My return value will be an expectation value, which will give me a prediction for the change in value of a house at the particular distance specified by the input datapoint.

This is how the qnode will be looking:

@qml.qnode(dev)
 def circuit(distance, parameters):
        # something that takes the distance
        # something that takes some trainable parameters
        return qml.expval(qml.PauliZ(0))

Now how do we put a distance into a quantum circuit? We put the classical data points into the quantum circuit by using an embedding. In this case we can use the angle embedding to plug my data into my circuit. This will basically create a rotation for every one of my features. In this case I only have one feature which is distance. But I could have had other features such as area of the house, number of bedrooms, and others.

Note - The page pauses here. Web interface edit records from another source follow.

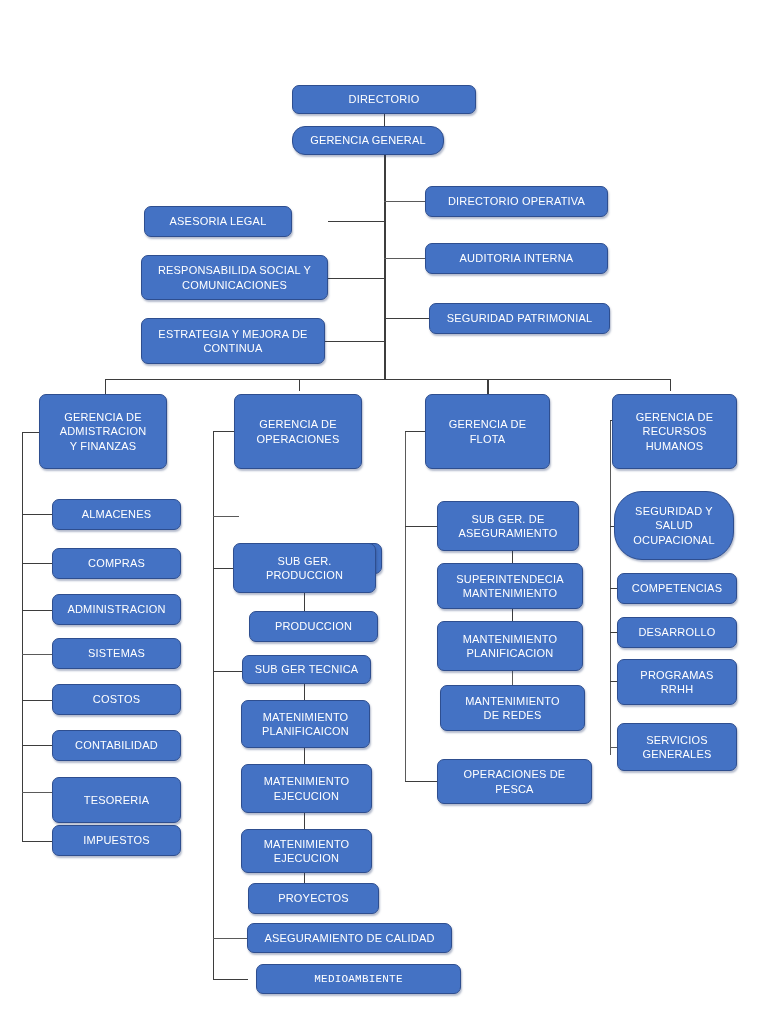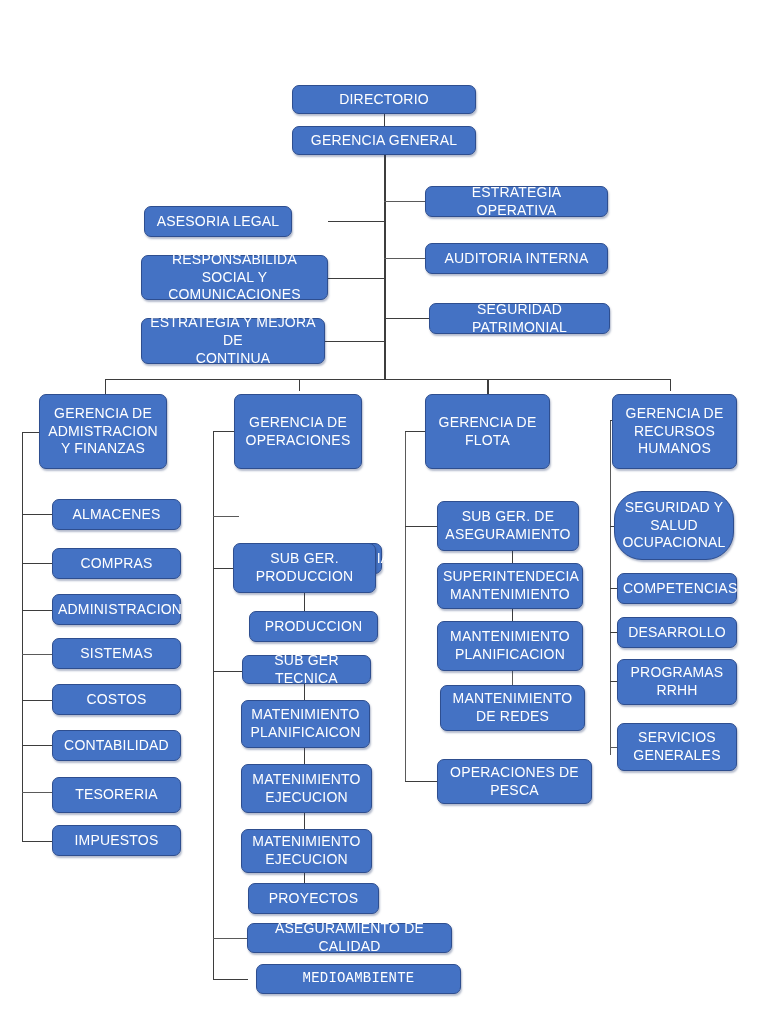--- a/index.html
+++ b/index.html
@@ -29,7 +29,7 @@
     align-items: center;
     justify-content: center;
     text-align: center;
-    font-size: 14px;
+    font-size: 11px;
     line-height: 1.28;
     letter-spacing: 0.2px;
     padding: 2px 5px;

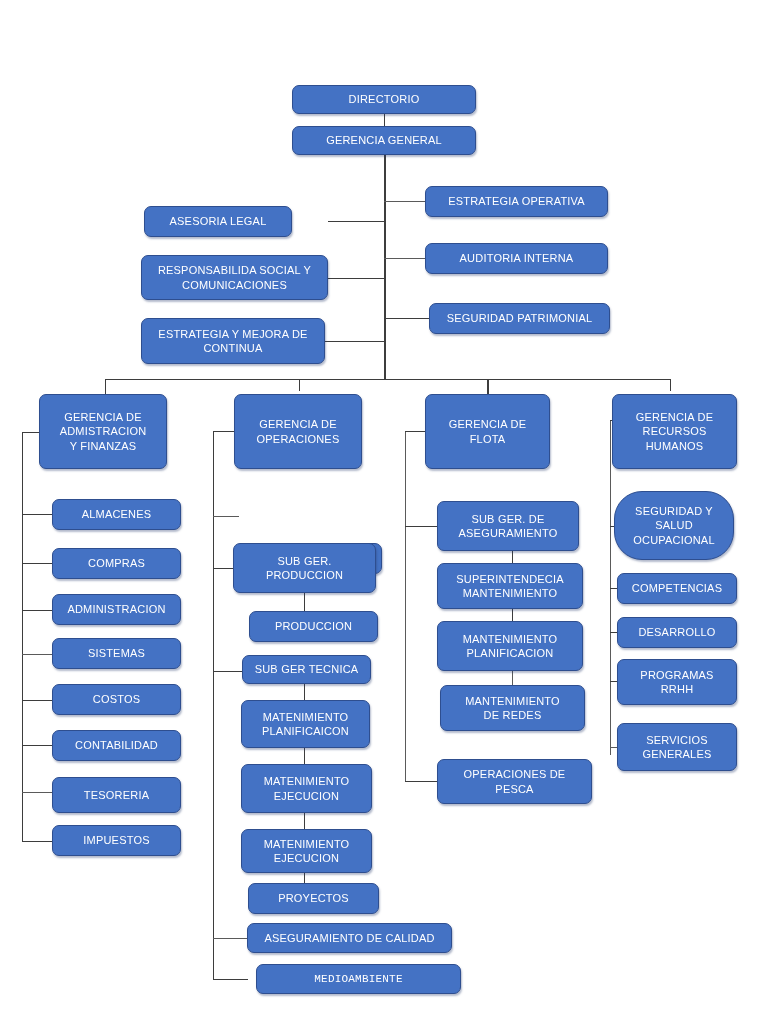--- a/index.html
+++ b/index.html
@@ -120,7 +120,7 @@
   <div class="node" style="left:292px; top:85px; width:184px; height:29px;">
     <span>DIRECTORIO</span>
   </div>
-  <div class="node" style="left:292px; top:126px; width:184px; height:29px;">
+  <div class="node" style="left:292px; top:126px; width:152px; height:29px;border-radius:13px;">
     <span>GERENCIA GENERAL</span>
   </div>
 

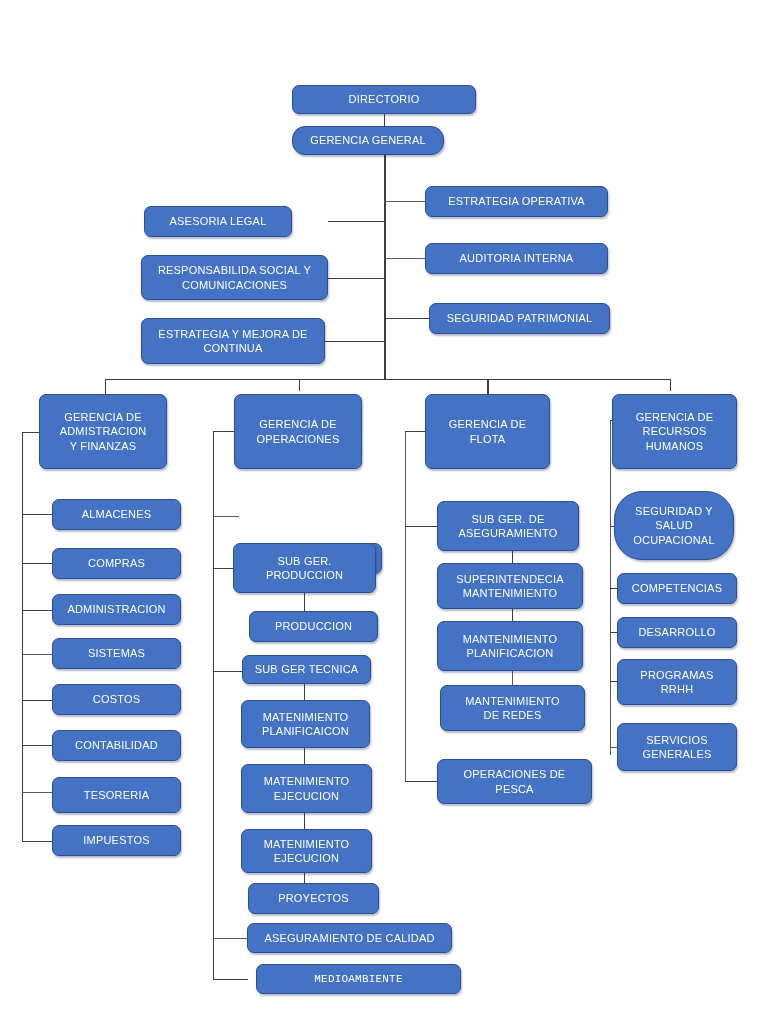--- a/index.html
+++ b/index.html
@@ -125,7 +125,7 @@
   </div>
 
   <div class="node" style="left:425px; top:186px; width:183px; height:31px;">
-    <span>ESTRATEGIA OPERATIVA</span>
+    <span>DIRECTORIO OPERATIVA</span>
   </div>
   <div class="node" style="left:425px; top:243px; width:183px; height:31px;">
     <span>AUDITORIA INTERNA</span>

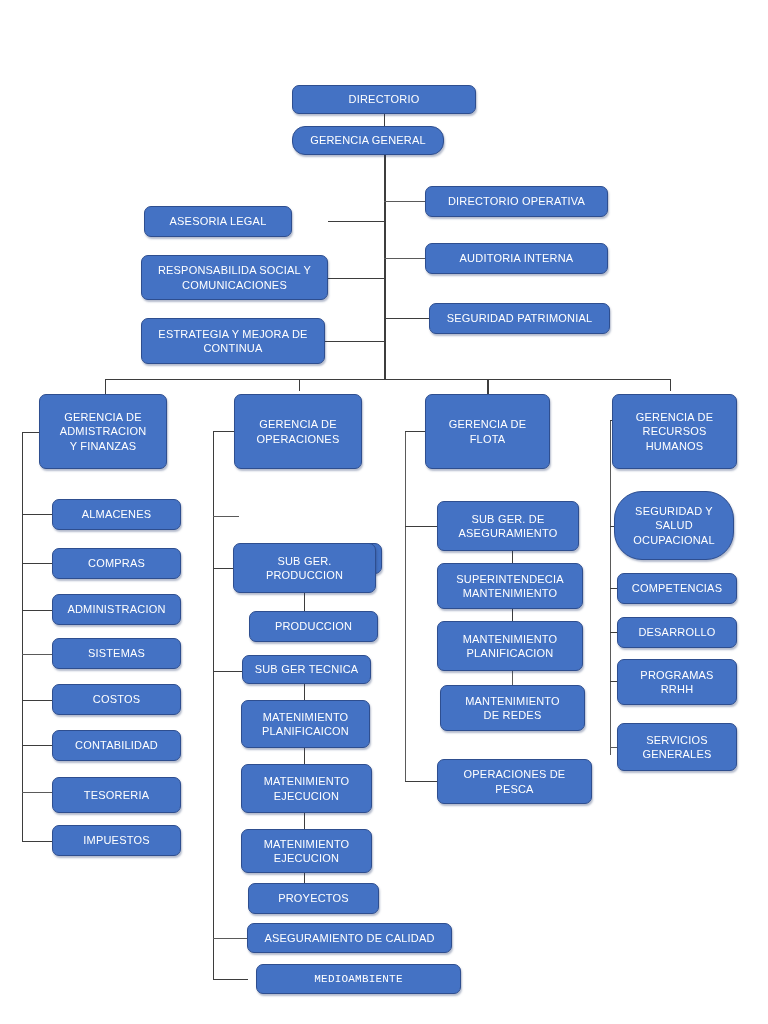--- a/index.html
+++ b/index.html
@@ -169,7 +169,7 @@
   <div class="node" style="left:52px; top:730px; width:129px; height:31px;">
     <span>CONTABILIDAD</span>
   </div>
-  <div class="node" style="left:52px; top:777px; width:129px; height:36px;">
+  <div class="node" style="left:52px; top:777px; width:129px; height:46px;">
     <span>TESORERIA</span>
   </div>
   <div class="node" style="left:52px; top:825px; width:129px; height:31px;">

And where do the trainable parameters go? I can put them into my circuit as angles in rotation gates, where these angles can in fact change. I can also add other gates such as CNOTs and Hadamards to add more complexity to my circuit. I can use BasicEntanglerLayers to do this in an easy way. But what about the weights? My parameters are the weights!

So now we have

@qml.qnode(dev)
 def circuit(distance, parameters):
        qml.AngleEmbedding(distance, wires=range(n_qubits))
        qml.BasicEntanglerLayers(parameters, wires=range(n_qubits))
        return qml.expval(qml.PauliZ(0))

Now lets get some initial values for the distance and parameters and draw the circuit:

n_qubits = 2
dev = qml.device('lightning.qubit',wires=n_qubits)
@qml.qnode(dev)
def circuit(distance, parameters):
    qml.AngleEmbedding(distance, wires=range(n_qubits))
    qml.BasicEntanglerLayers(parameters, wires=range(n_qubits))
    return qml.expval(qml.PauliZ(0))

n_layers = 6
weights = np.random.random([n_layers, n_qubits])
X = [1.5]

qml.draw_mpl(circuit,expansion_strategy="device",decimals=1)(X,weights)

As you can see I have a 2-qubit circuit where the first RX rotation is the embedding or encoding of my data (the distance) and then I have 6 layers of parametrized rotations and CNOTs.

I encourage you to first try out variational circuits without using Keras and then you can try adding Keras Layers into the mix.

Please let me know if this explanation was helpful or if you have other questions.